-- AVAILABLE DATA follows --

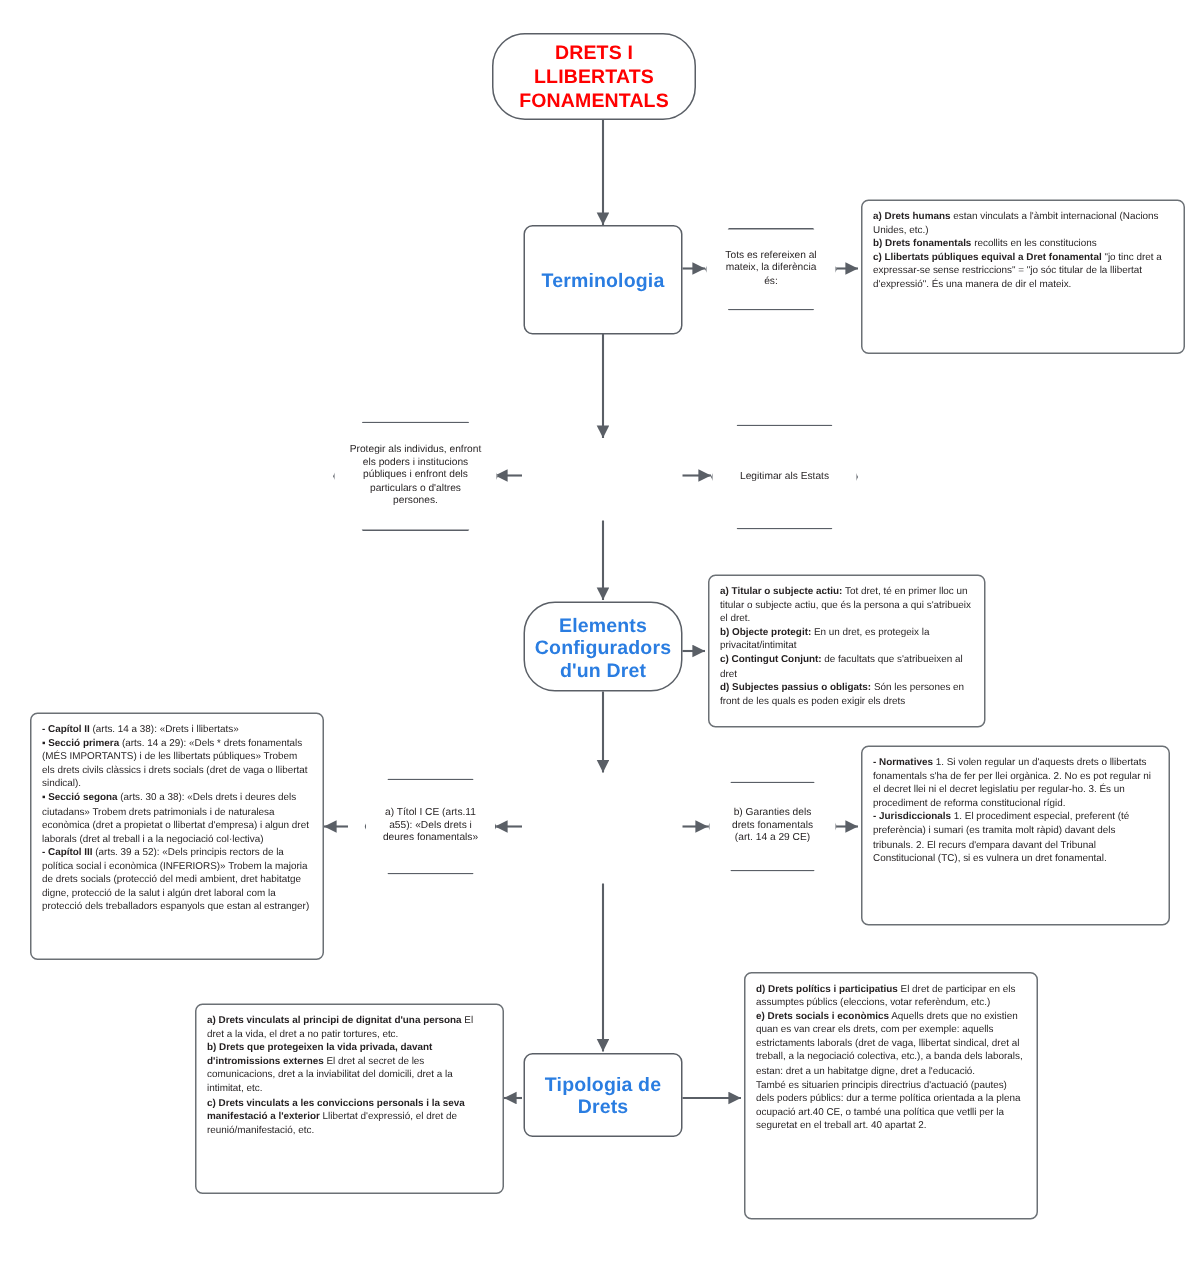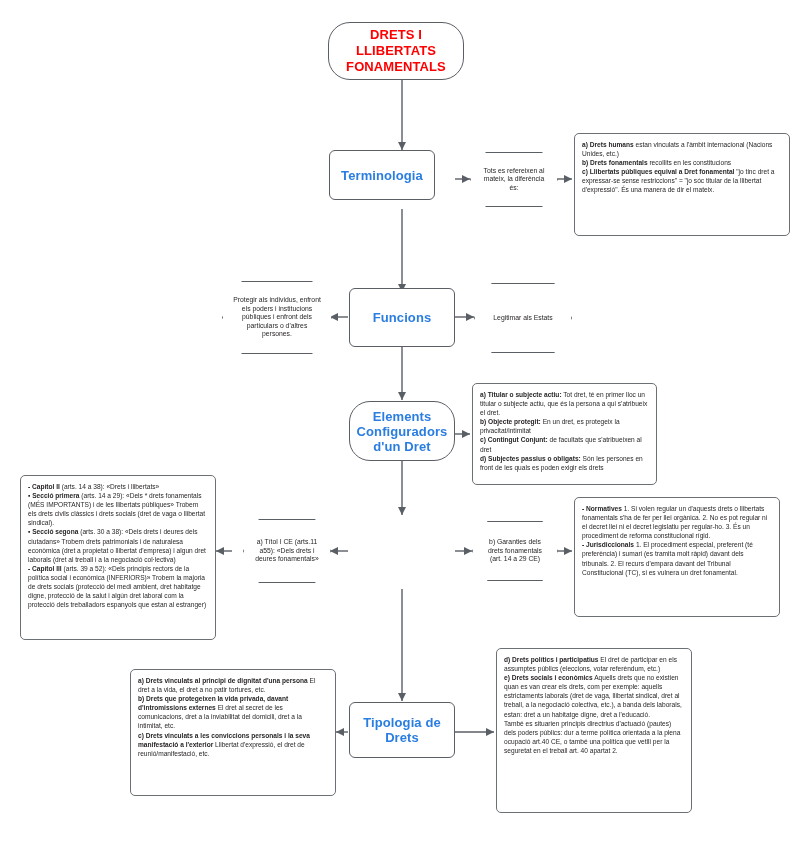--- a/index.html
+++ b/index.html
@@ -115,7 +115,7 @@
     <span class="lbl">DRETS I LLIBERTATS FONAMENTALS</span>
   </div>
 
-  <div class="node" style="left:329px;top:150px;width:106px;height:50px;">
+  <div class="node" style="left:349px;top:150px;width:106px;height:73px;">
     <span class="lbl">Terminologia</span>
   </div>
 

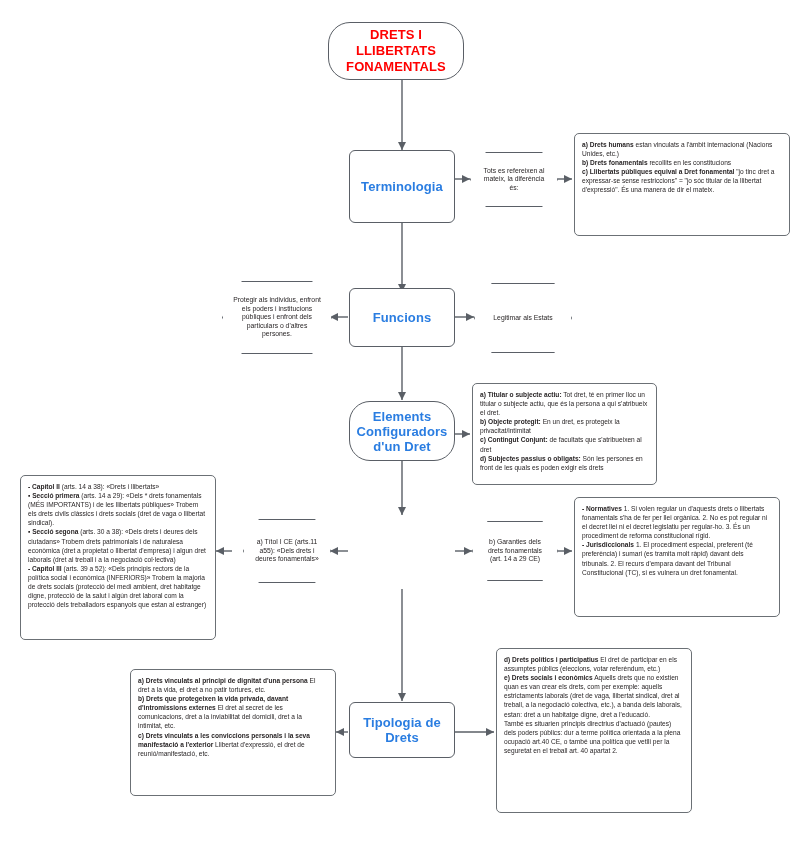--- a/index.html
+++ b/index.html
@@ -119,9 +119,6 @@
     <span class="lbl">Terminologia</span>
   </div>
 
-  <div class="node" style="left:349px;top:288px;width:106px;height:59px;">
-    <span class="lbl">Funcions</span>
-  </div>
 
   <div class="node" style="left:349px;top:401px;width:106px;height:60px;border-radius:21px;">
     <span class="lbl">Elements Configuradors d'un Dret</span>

-- AVAILABLE DATA concluded --
-- AVAILABLE DATA follows --

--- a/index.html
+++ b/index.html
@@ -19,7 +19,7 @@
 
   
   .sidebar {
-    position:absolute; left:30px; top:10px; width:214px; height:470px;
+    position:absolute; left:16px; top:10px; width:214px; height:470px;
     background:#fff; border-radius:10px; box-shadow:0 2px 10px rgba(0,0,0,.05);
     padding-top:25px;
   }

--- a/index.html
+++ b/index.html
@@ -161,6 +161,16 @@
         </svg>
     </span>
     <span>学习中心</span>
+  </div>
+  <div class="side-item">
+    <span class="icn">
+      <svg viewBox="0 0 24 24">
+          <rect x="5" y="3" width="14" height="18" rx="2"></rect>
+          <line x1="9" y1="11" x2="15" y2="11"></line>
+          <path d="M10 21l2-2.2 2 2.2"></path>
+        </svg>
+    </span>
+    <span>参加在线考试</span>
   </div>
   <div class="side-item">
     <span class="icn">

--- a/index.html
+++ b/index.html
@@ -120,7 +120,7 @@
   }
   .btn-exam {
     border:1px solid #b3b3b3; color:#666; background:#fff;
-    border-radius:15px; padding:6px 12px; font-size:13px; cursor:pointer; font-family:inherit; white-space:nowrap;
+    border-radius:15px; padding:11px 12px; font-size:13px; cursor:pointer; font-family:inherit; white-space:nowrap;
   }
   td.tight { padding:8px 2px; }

-- AVAILABLE DATA concluded --
-- AVAILABLE DATA follows --

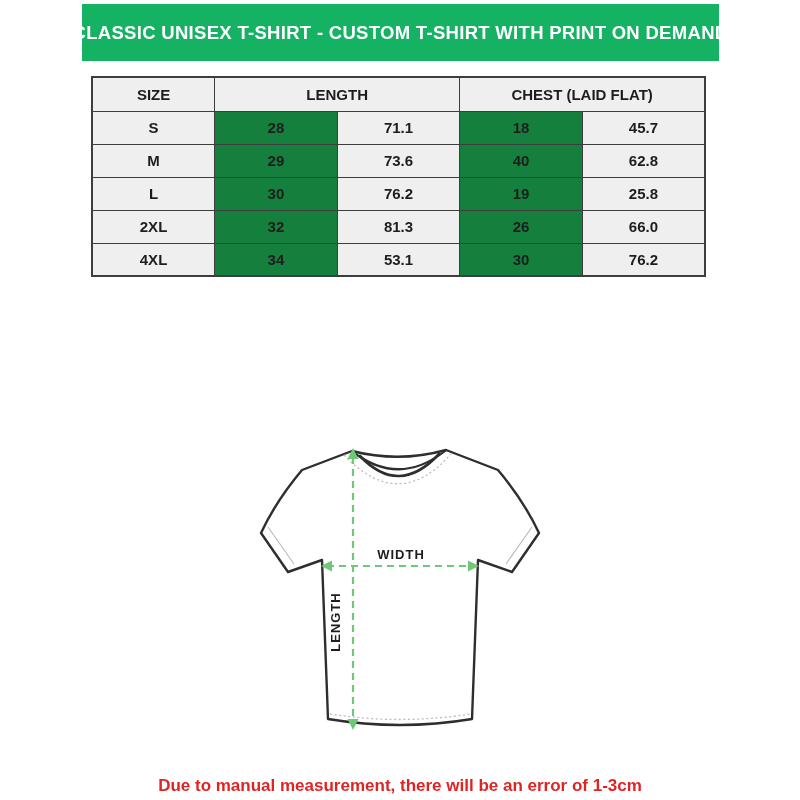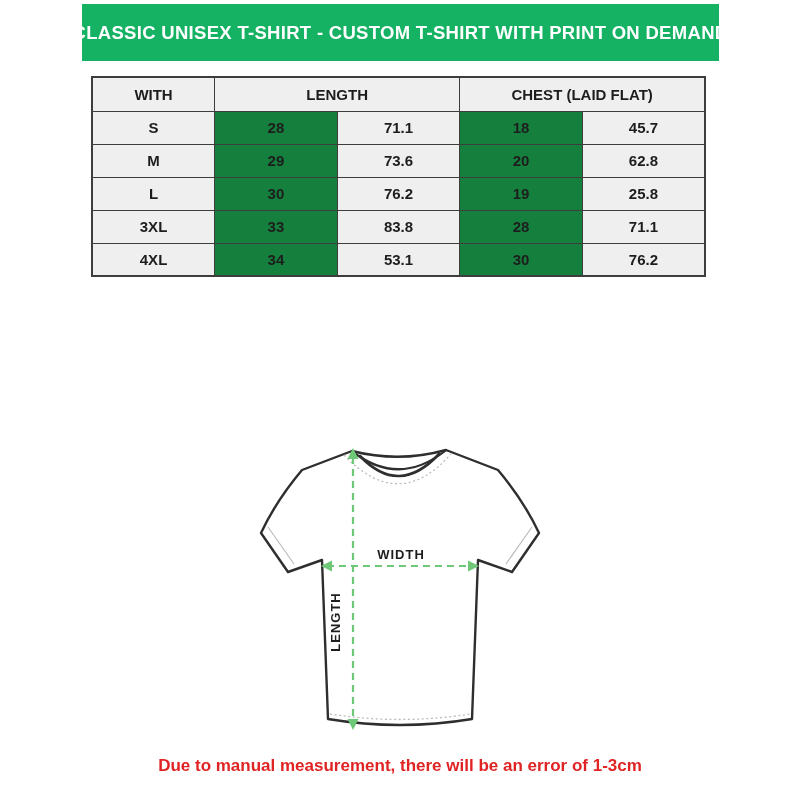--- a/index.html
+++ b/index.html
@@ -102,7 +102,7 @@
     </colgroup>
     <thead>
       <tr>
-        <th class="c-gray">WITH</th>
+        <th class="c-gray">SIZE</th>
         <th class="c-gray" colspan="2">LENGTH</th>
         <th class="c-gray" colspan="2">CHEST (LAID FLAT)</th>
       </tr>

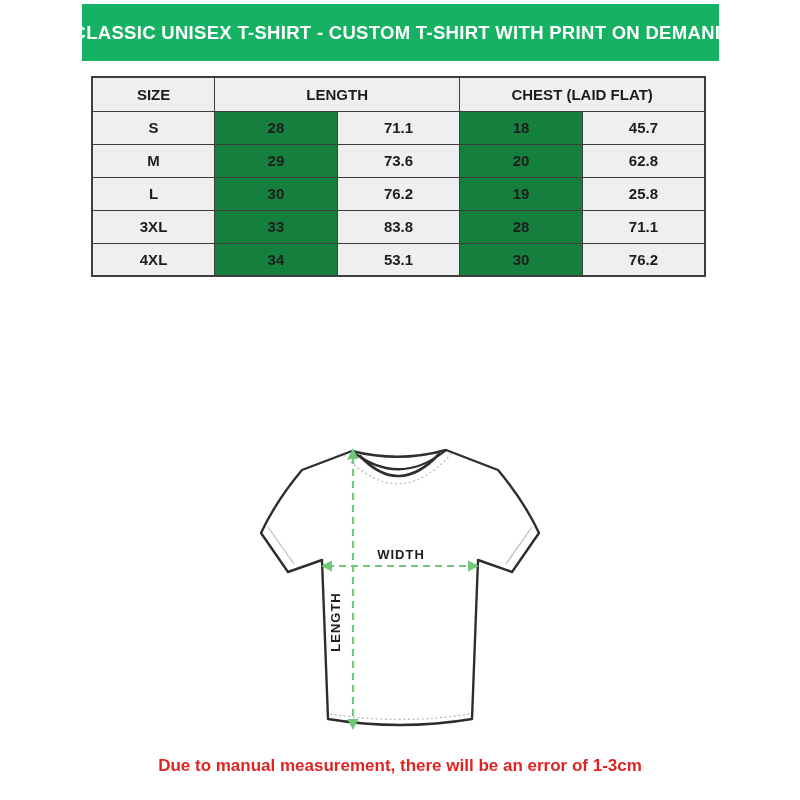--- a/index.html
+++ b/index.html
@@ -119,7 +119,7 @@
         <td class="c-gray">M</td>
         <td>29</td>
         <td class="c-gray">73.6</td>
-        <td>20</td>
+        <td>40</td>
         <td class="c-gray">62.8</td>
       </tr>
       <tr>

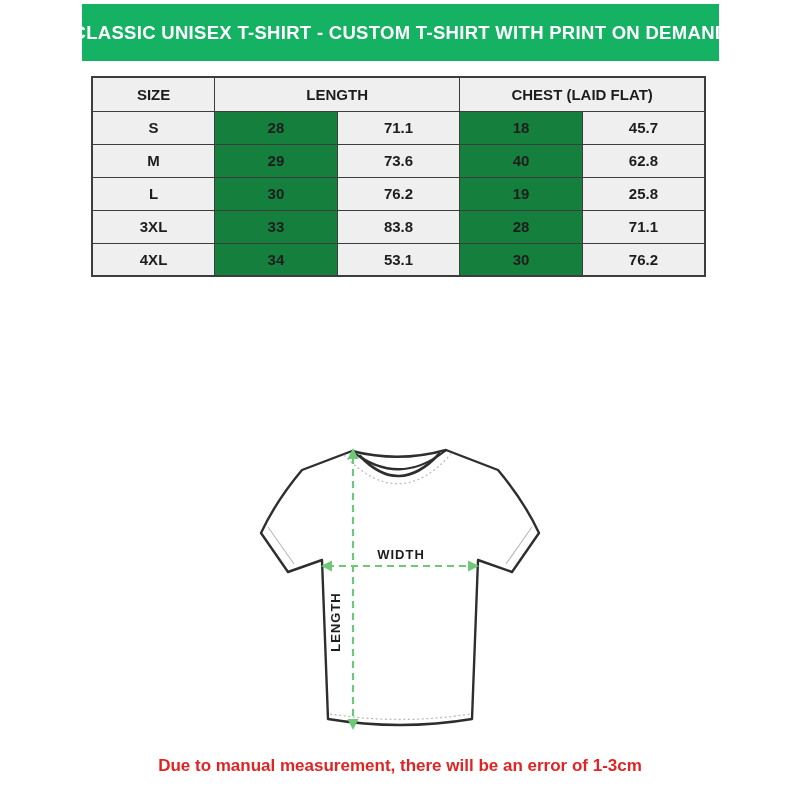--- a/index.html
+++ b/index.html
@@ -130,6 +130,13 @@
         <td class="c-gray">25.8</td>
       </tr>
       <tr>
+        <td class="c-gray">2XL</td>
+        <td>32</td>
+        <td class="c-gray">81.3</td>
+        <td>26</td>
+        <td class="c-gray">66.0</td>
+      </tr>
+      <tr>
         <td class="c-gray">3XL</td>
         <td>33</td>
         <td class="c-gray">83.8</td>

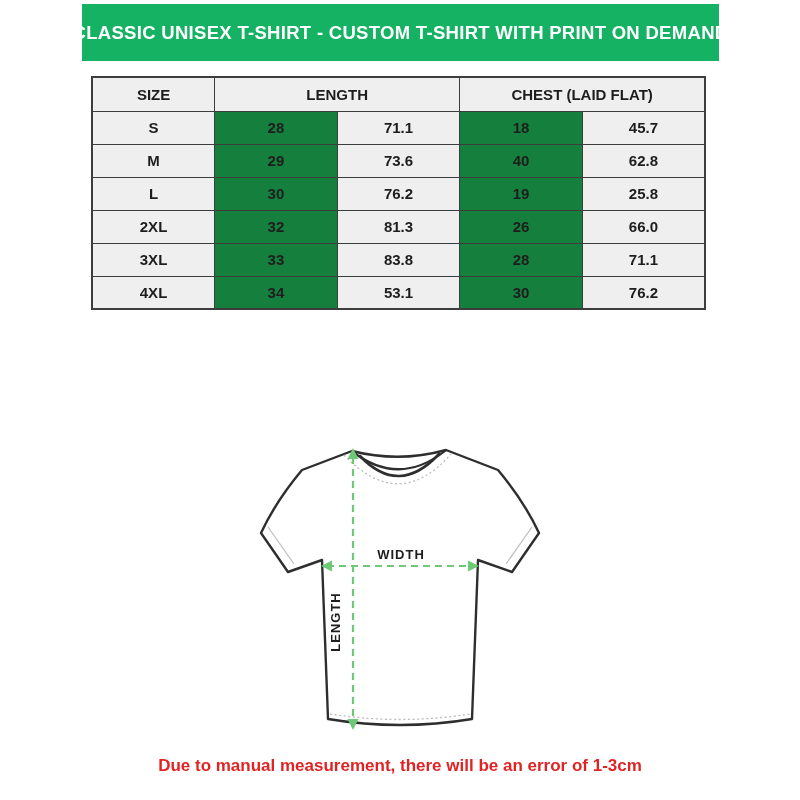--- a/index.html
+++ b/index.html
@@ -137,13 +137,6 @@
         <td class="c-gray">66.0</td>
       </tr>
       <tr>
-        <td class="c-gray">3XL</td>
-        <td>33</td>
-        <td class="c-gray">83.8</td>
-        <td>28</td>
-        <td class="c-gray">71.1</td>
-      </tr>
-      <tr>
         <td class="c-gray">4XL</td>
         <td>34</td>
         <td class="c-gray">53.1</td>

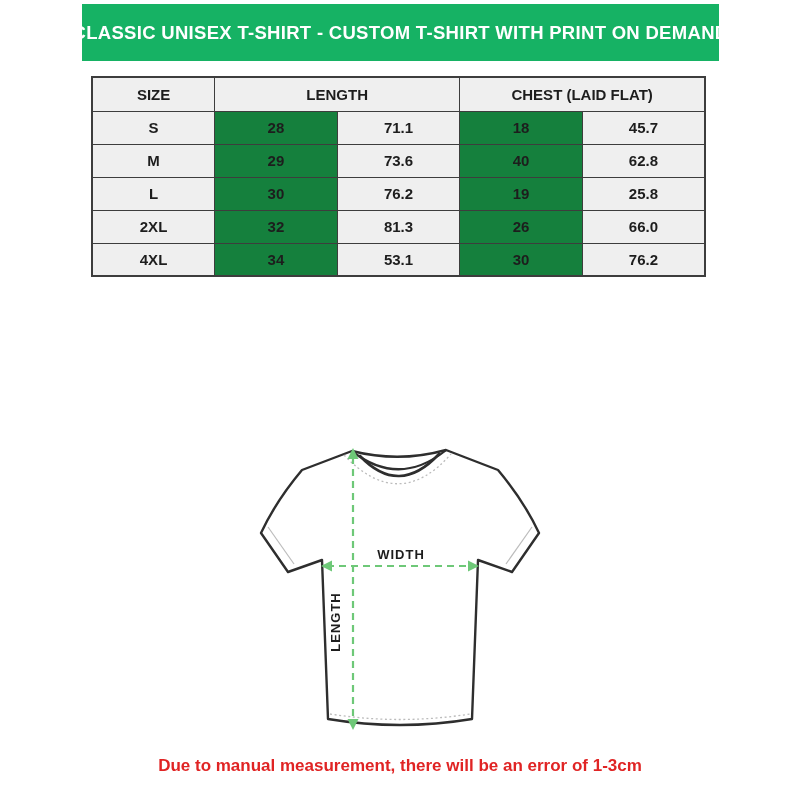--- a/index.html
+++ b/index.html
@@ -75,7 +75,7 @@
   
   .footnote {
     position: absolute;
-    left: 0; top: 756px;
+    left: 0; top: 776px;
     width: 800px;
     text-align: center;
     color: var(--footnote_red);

-- AVAILABLE DATA concluded --

-- EXERCISE PROMPT --
Extract all lines from the data in which "left" is found.

-- RESPONSE TO THE EXERCISE --
-  <div class="node" style="left:329px;top:150px;width:106px;height:50px;">
+  <div class="node" style="left:349px;top:150px;width:106px;height:73px;">
-  <div class="node" style="left:349px;top:288px;width:106px;height:59px;">
   <div class="node" style="left:349px;top:401px;width:106px;height:60px;border-radius:21px;">
-    position:absolute; left:30px; top:10px; width:214px; height:470px;
+    position:absolute; left:16px; top:10px; width:214px; height:470px;
-    left: 0; top: 756px;
+    left: 0; top: 776px;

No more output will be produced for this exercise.